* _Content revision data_
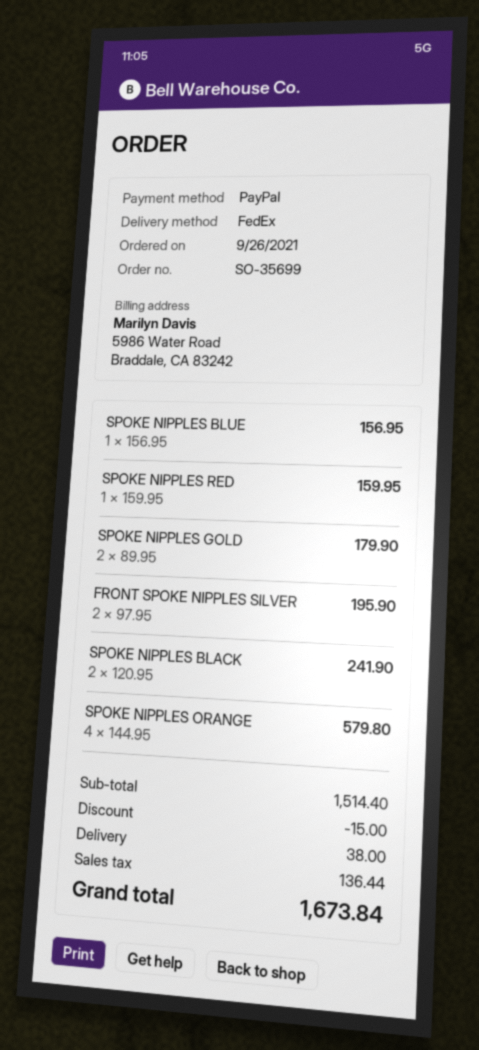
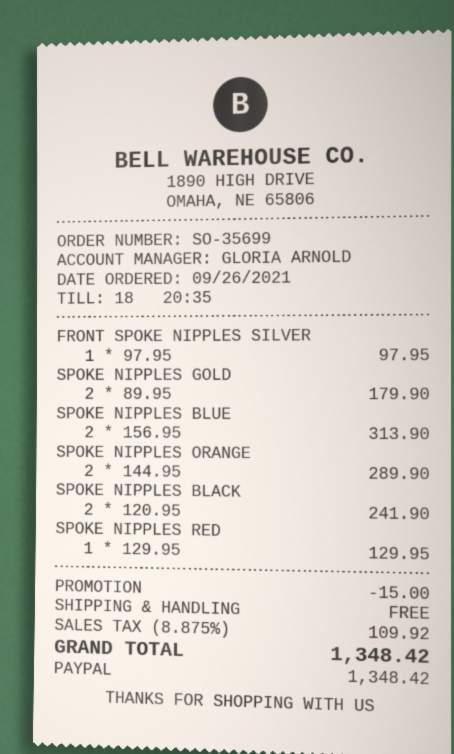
SPOKE NIPPLES BLUE: 1 x 156.95 = 156.95 -> 2 x 156.95 = 313.90
SPOKE NIPPLES RED: 1 x 159.95 = 159.95 -> 1 x 129.95 = 129.95
FRONT SPOKE NIPPLES SILVER: 2 x 97.95 = 195.90 -> 1 x 97.95 = 97.95
SPOKE NIPPLES ORANGE: 4 x 144.95 = 579.80 -> 2 x 144.95 = 289.90
shipping: 38.00 -> 0.00
tax: 136.44 -> 109.92
total: 1673.84 -> 1348.42

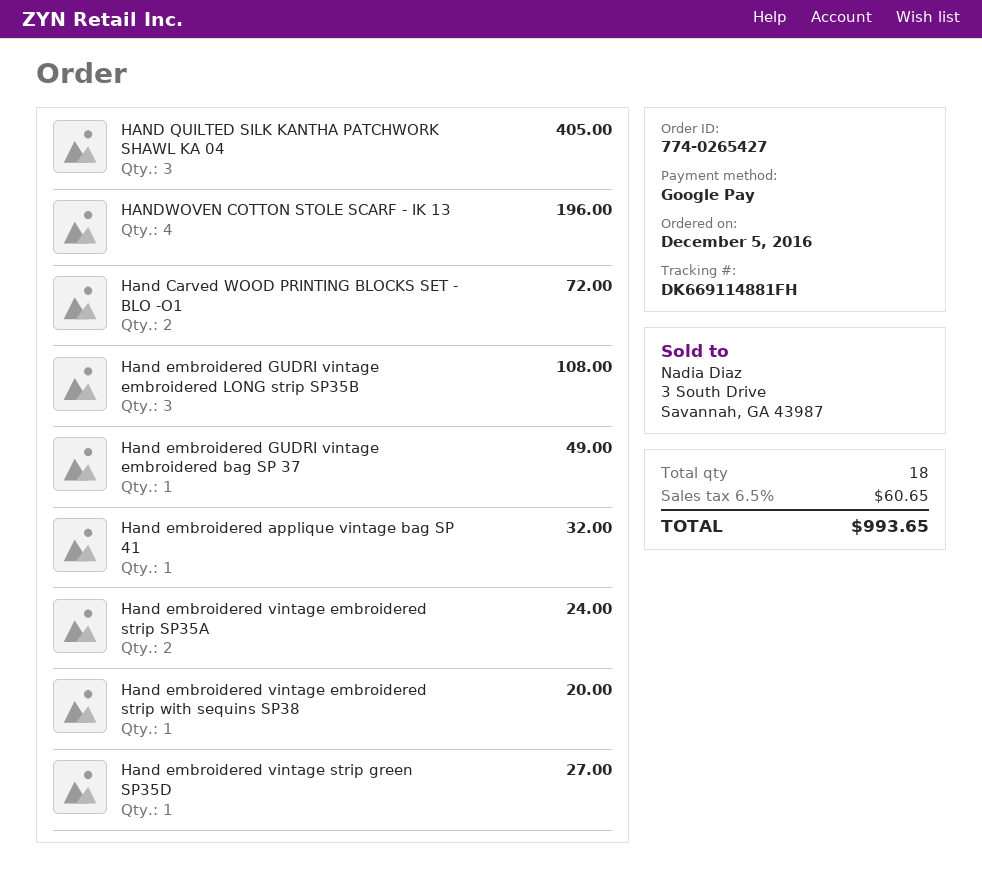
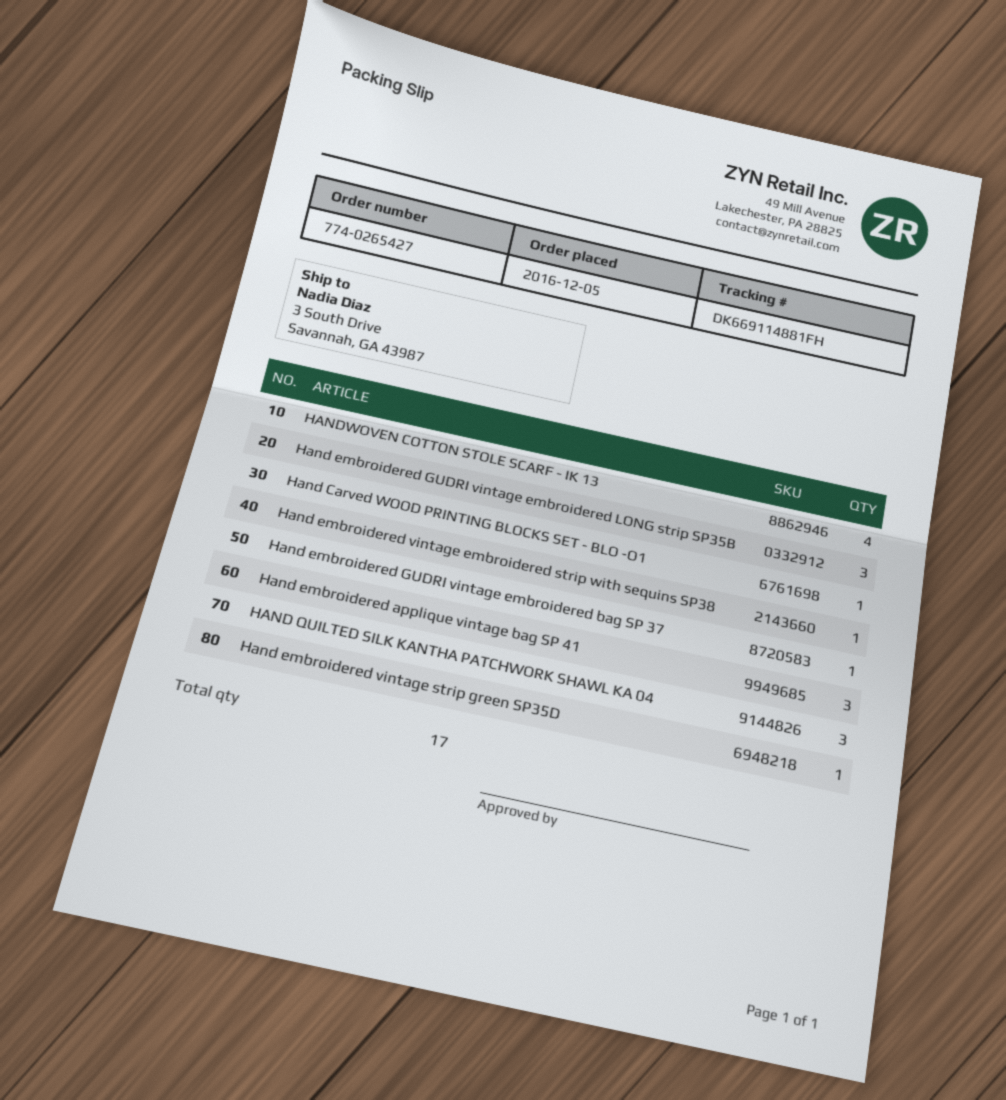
Hand Carved WOOD PRINTING BLOCKS SET - BLO -O1: 2 -> 1
Hand embroidered applique vintage bag SP 41: 1 -> 3
Hand embroidered vintage embroidered strip SP35A: 2 -> none
total quantity: 18 -> 17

* _Brief_
Only the lines from the beginning of the records up to and including the line with "total: 1673.84 -> 1348.42" should appear, exactly as they are, and no pictures.

* _Solution to this exercise_
SPOKE NIPPLES BLUE: 1 x 156.95 = 156.95 -> 2 x 156.95 = 313.90
SPOKE NIPPLES RED: 1 x 159.95 = 159.95 -> 1 x 129.95 = 129.95
FRONT SPOKE NIPPLES SILVER: 2 x 97.95 = 195.90 -> 1 x 97.95 = 97.95
SPOKE NIPPLES ORANGE: 4 x 144.95 = 579.80 -> 2 x 144.95 = 289.90
shipping: 38.00 -> 0.00
tax: 136.44 -> 109.92
total: 1673.84 -> 1348.42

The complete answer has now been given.